Context sharpens the edge. Tate, a major Southern modernist and later a more explicitly Christian thinker, wrote in a milieu preoccupied with decay, tradition, and the inadequacy of modern life to supply meaning. The line reads like modernity’s quick fix: swap the object, refresh the self. Beneath it sits a bleak anthropology: the self can’t generate its own thaw, so it raids the world for novelty, mistaking the shock of a stranger for salvation.

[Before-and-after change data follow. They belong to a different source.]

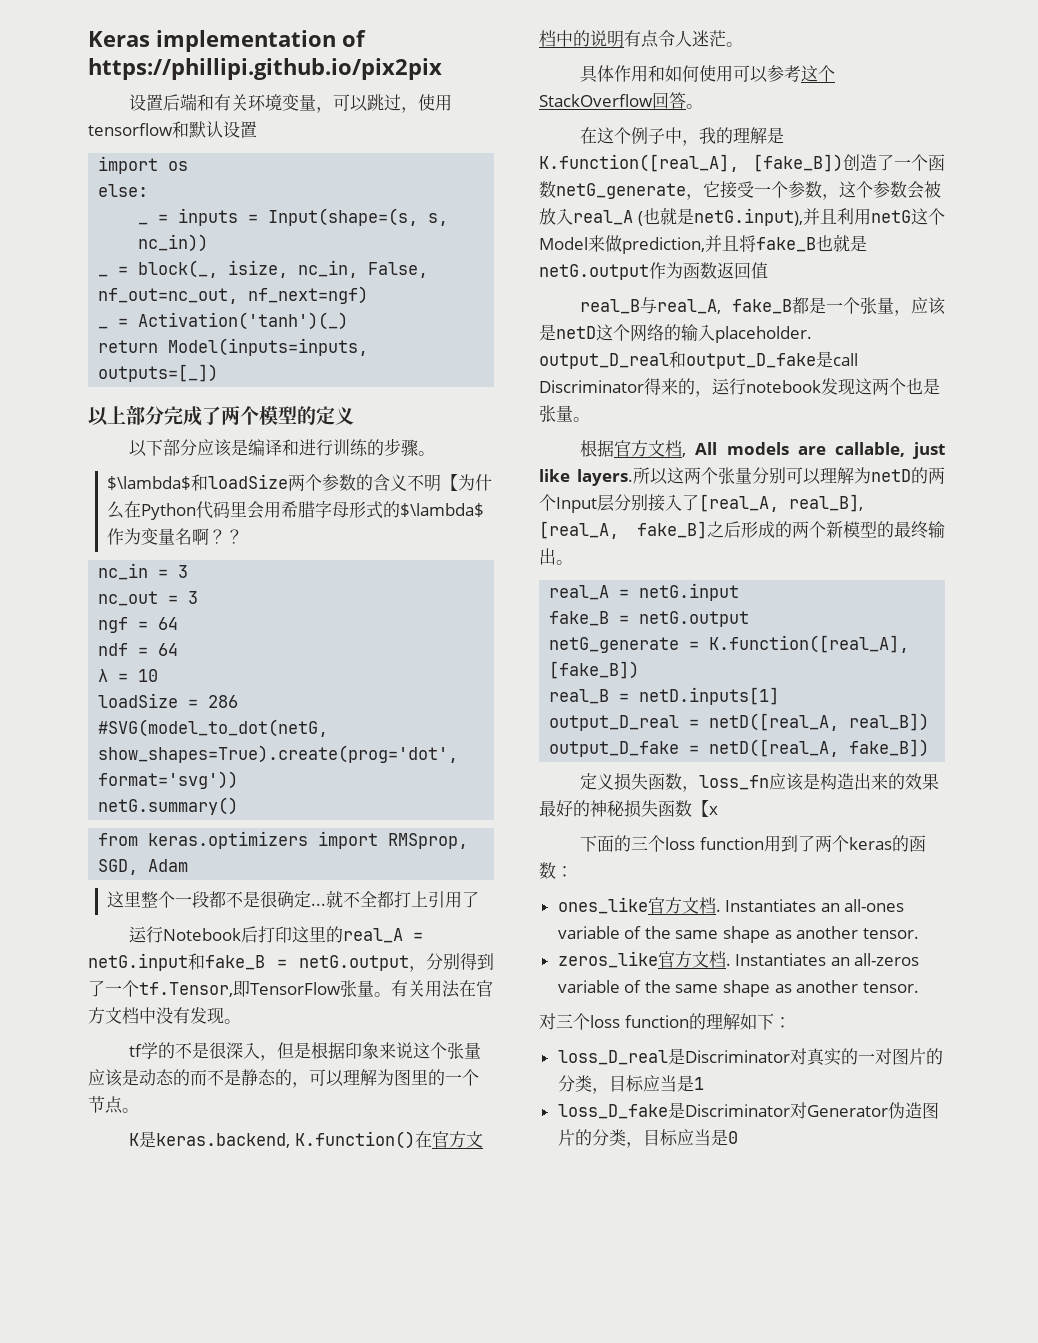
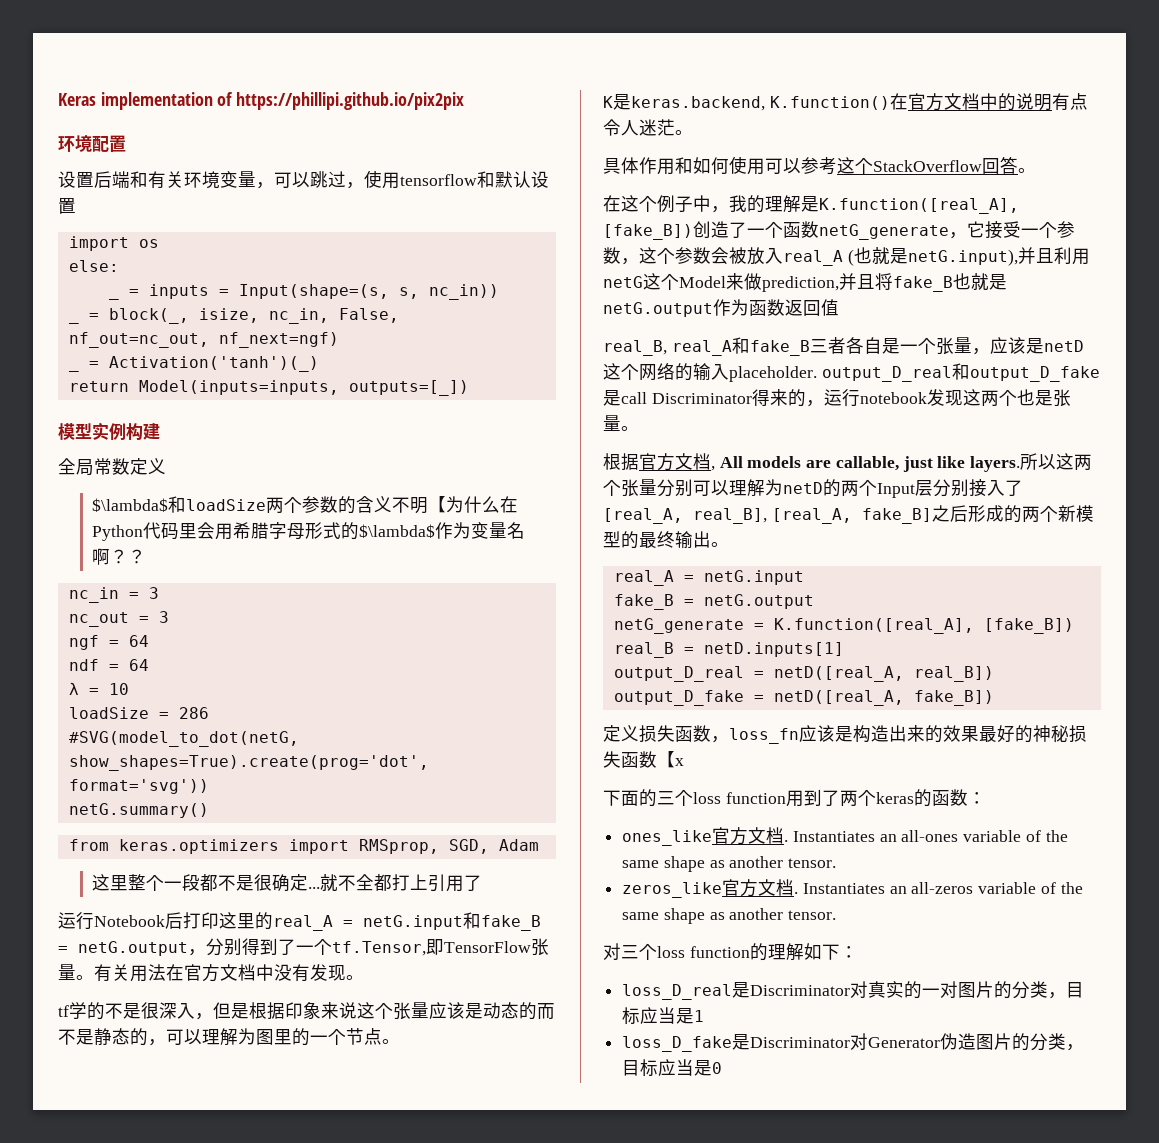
+ 环境配置
- 以上部分完成了两个模型的定义
- 以下部分应该是编译和进行训练的步骤。
+ 模型实例构建
+ 全局常数定义
- real_B与real_A, fake_B都是一个张量，应该是netD这个网络的输入placeholder. output_D_real和output_D_fake是call Discriminator得来的，运行notebook发现这两个也是张量。
+ real_B, real_A和fake_B三者各自是一个张量，应该是netD这个网络的输入placeholder. output_D_real和output_D_fake是call Discriminator得来的，运行notebook发现这两个也是张量。

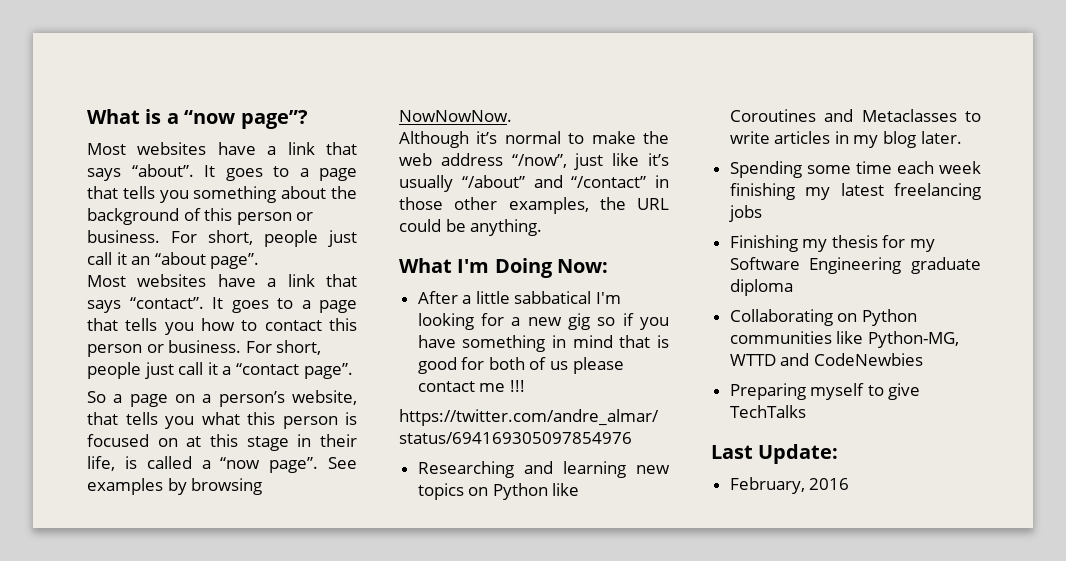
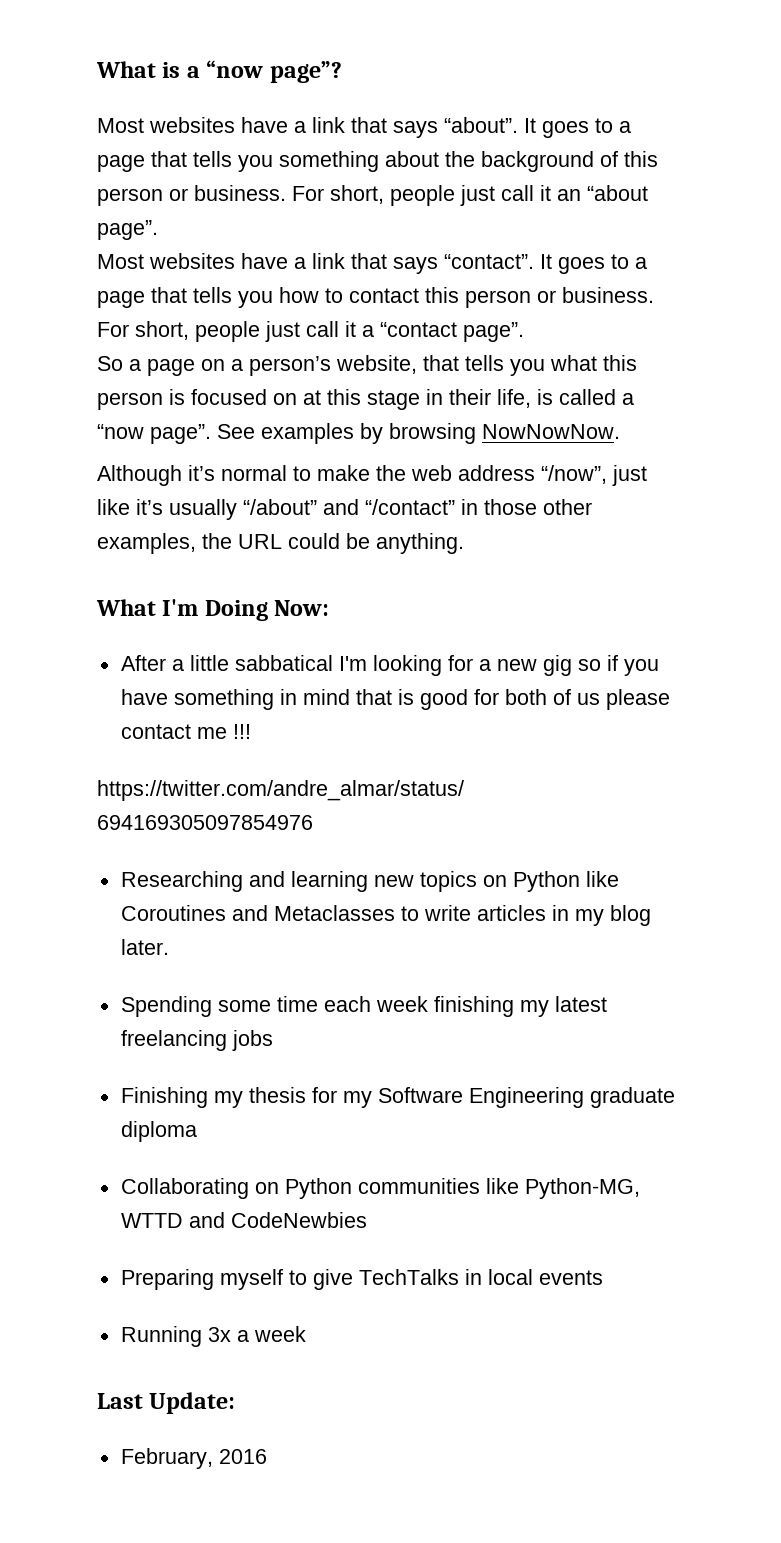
- Preparing myself to give TechTalks
+ Preparing myself to give TechTalks in local events
+ Running 3x a week

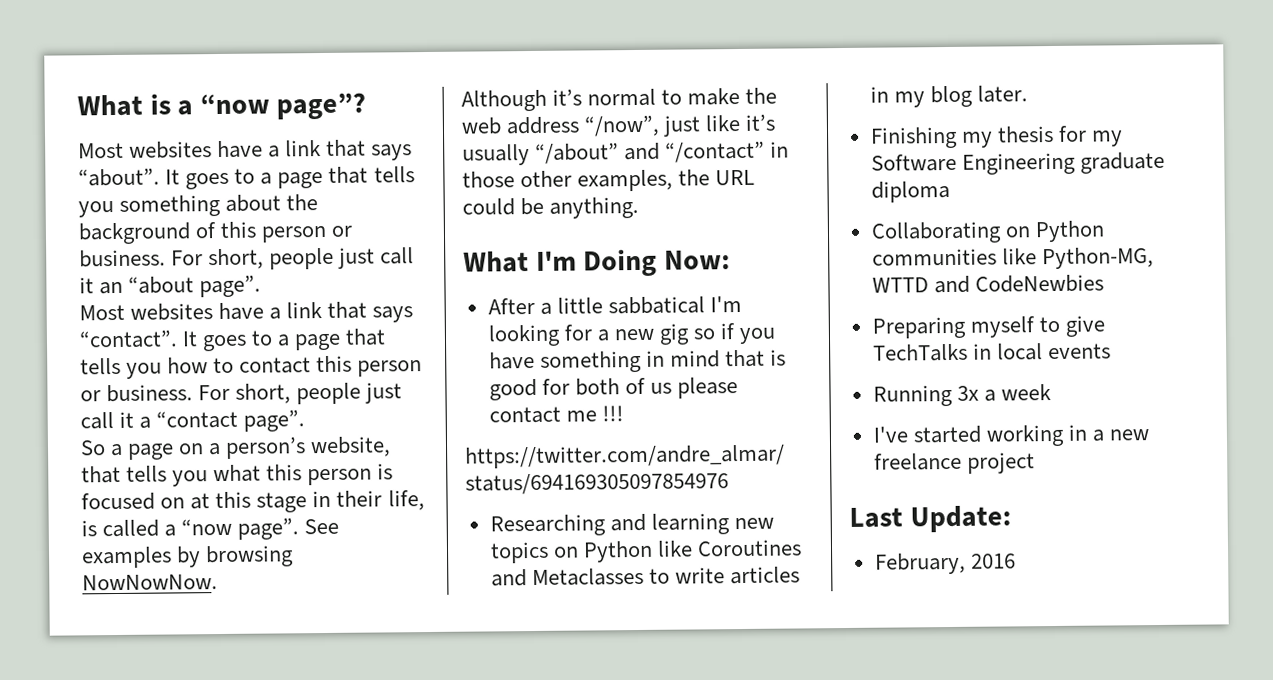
- Spending some time each week finishing my latest freelancing jobs
+ I've started working in a new freelance project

It works because it’s both lyrical and indicting. The tenderness of “spring” meets the hard clamp of “only,” and you feel the seduction and the self-rebuke in the same breath.
Quote Details
| Topic | Romantic |
|---|---|
| Source | Help us find the source |
| Cite | Cite this Quote |
Citation Formats
APA Style (7th ed.)
Tate, Allen. (2026, January 17). The Spring I seek is in a new face only. FixQuotes. https://fixquotes.com/quotes/the-spring-i-seek-is-in-a-new-face-only-39377/
Chicago Style
Tate, Allen. "The Spring I seek is in a new face only." FixQuotes. January 17, 2026. https://fixquotes.com/quotes/the-spring-i-seek-is-in-a-new-face-only-39377/.
MLA Style (9th ed.)
"The Spring I seek is in a new face only." FixQuotes, 17 Jan. 2026, https://fixquotes.com/quotes/the-spring-i-seek-is-in-a-new-face-only-39377/. Accessed 4 Feb. 2026.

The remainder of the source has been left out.